Paper Title: "Newsdrip: An (A)Political
Flow"
Abstract:
Newsdrip is an art installation that examines global
political flow. In creating a real-time representation of the online news
media it highlights the micro-political ruptures that occur from moment to
moment on a macro-political plane.
The installation raises questions concerning the
textual and ideological mediation of events. Our software analyses the front
pages of a number of online news sources and calculates the frequency at which
specific place names occur. This information is used to trigger a series of
dripping devices that are suspended above corresponding locations on two
submerged maps. The drip rate is determined by a given locationÕs prominence in
the media.
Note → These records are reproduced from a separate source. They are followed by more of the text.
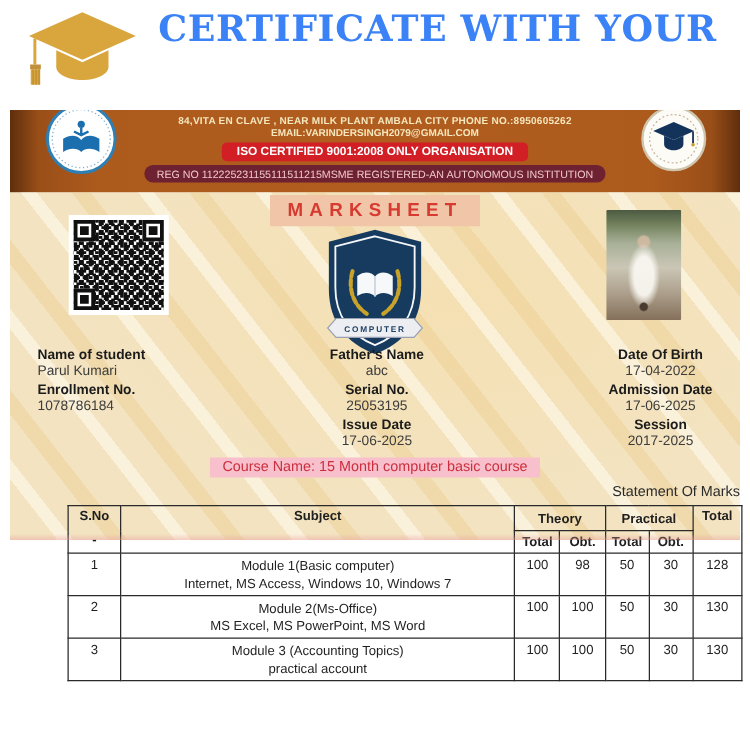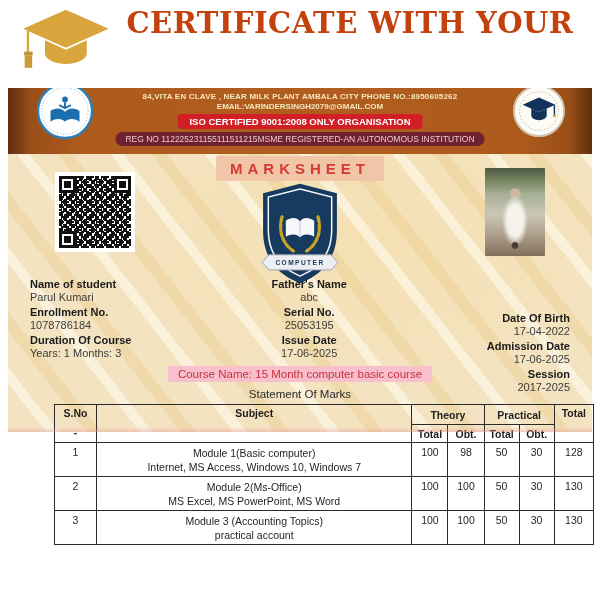"CERTIFICATE WITH YOUR" .banner-text { color: #c2410c -> #3b82f6 }
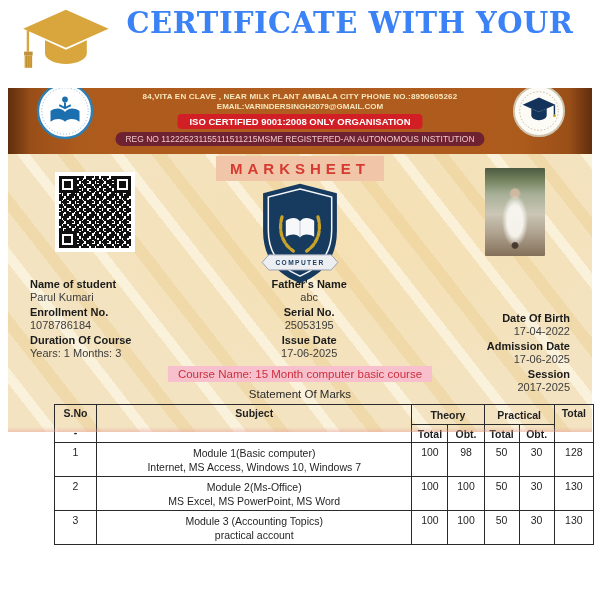"Date Of Birth" .dcol.right { margin-top: 34px -> none; text-align: right -> center }
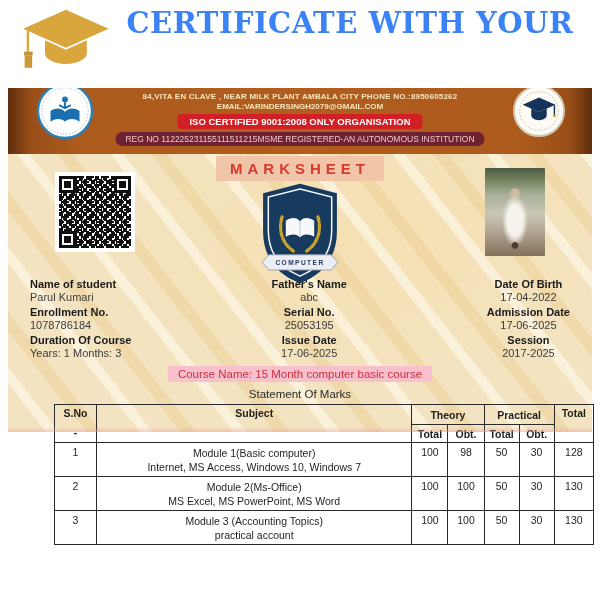"Duration Of Course" div.dpair { html: <div> <div>Duration Of Course</div> <div>Years: 1 Months: 3</div> </div> -> none }
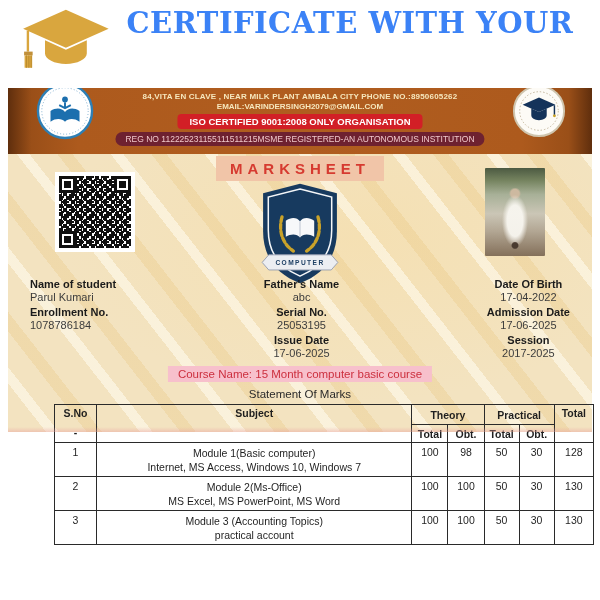"Statement Of Marks" .statement { text-align: center -> right }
The resulting disturbance of the waterÕs surface produces a kinetic
reading of the news that questions the stasis of language and re-mobilises the
event.
The project was conceived during a visit to the city
of Sofia in Bulgaria, when bombs could be heard falling in the nearby Serbian
territories. The Bulgarian media was expressing concern that the country would
be drawn further into the war. The sound of hostilities, coupled with an almost
fatalistic expectation of impending involvement, rendered the notion of clearly
defined borders problematic. This served to foreground the concept of a sphere
of influence and to suggest the ripple as a fertile form of representation.
The Newsdrip project lends itself to a Bergsonian or
Deleuzian framework and we have in the past interpreted it in these terms.
Curiously, approaching the work in this fashion produced a strangely apolitical
body of writing. This seems ironic given the fundamentally political ontology
of Deleuze.
The aim of our paper is to reconcile the political
aspects of the Newsdrip project with Bergsonian and Deleuzian philosophies of
flow. In so doing we will examine a range of contemporary and historical
approaches to the politics of process.
Project Website: http://www.undergroundmole.org/newsdrip/
Newsdrip: An (A)Political
Flow
Newsdrip is an art installation that is concerned with the
analysis, expression and restitution of global political flow. As such, it has
a tangled relationship with the concepts of flux, form, representation and
structure. Our aim here is to explore the political dimensions of the project
whilst sketching various contours and thresholds of a politics of process.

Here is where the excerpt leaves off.